== What you will do ==
Report the number of lines of the listing below containing the string "GOLF", with nothing added.

== Study material ==
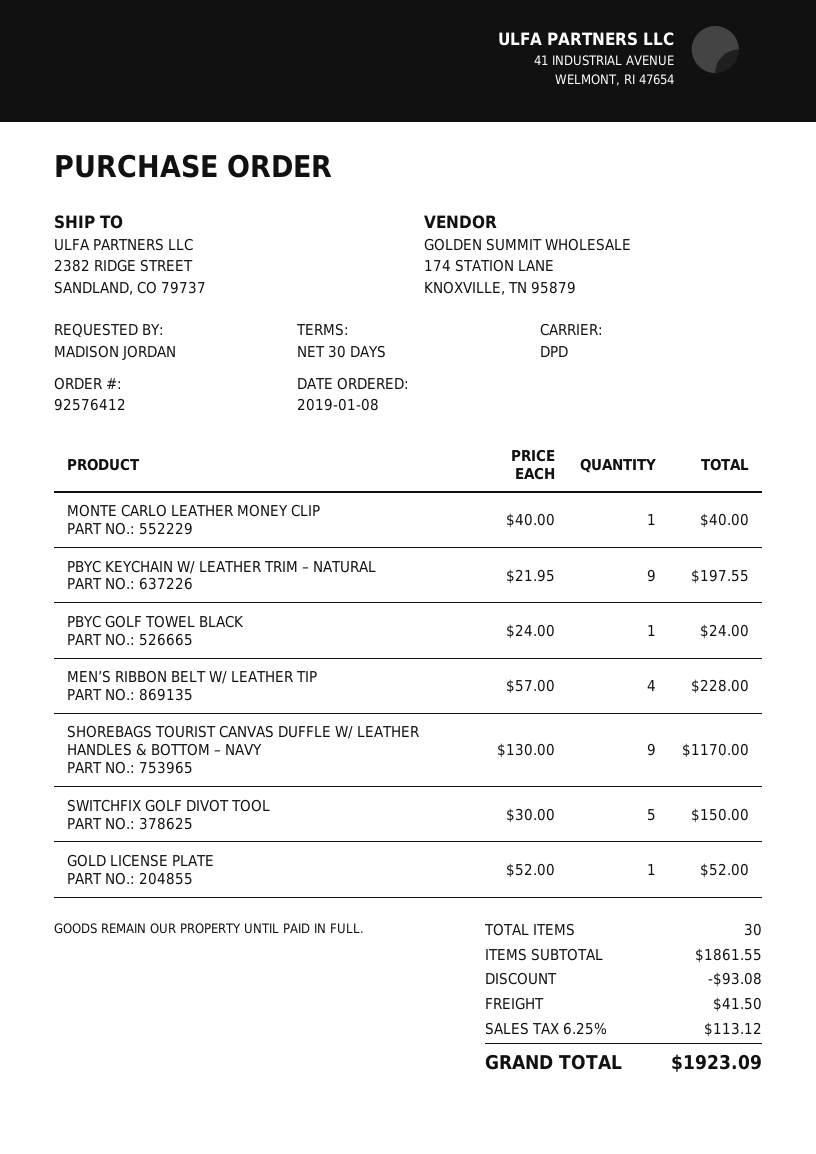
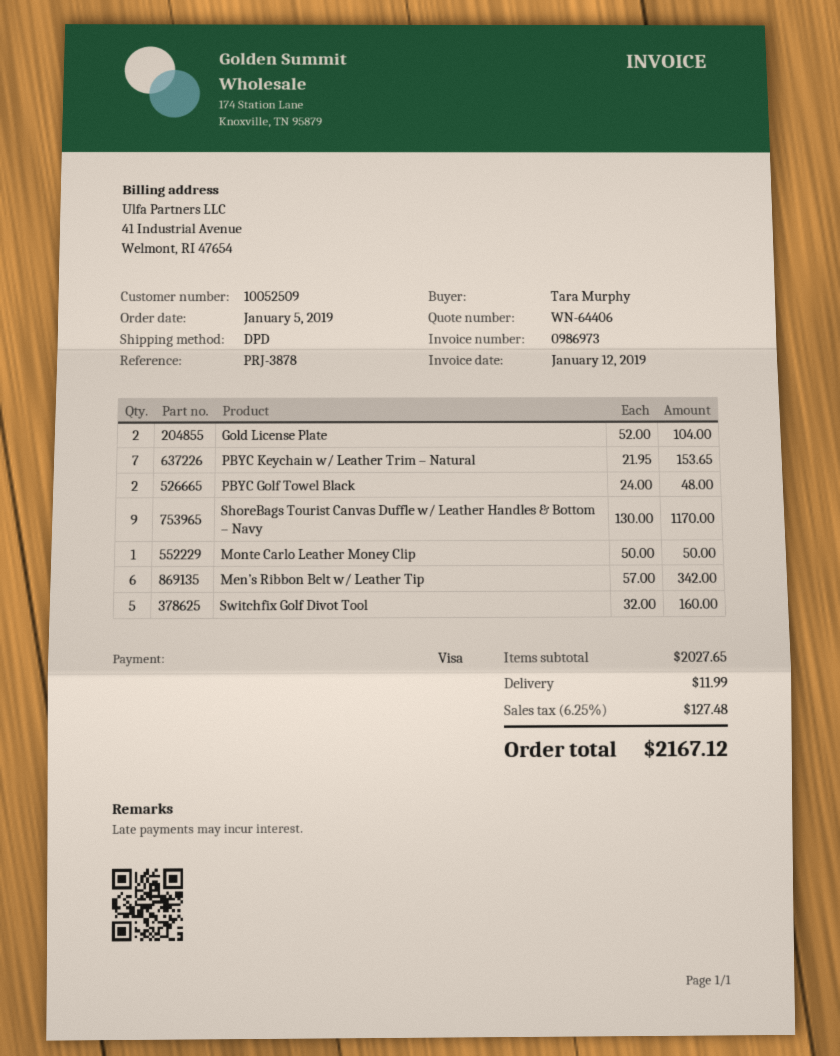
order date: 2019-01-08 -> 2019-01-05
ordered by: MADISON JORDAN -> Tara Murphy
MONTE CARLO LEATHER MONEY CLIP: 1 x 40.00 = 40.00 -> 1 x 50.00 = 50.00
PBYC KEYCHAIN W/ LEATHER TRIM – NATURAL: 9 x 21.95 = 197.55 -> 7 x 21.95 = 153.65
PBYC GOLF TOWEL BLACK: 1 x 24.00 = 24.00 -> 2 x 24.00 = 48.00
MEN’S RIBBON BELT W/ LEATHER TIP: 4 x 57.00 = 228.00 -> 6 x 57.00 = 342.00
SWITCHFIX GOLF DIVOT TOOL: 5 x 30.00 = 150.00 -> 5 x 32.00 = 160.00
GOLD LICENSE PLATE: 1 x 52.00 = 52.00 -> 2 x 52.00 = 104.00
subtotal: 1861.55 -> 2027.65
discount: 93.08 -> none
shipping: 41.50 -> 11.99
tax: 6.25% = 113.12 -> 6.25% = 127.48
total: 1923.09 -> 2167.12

== Answer box ==
2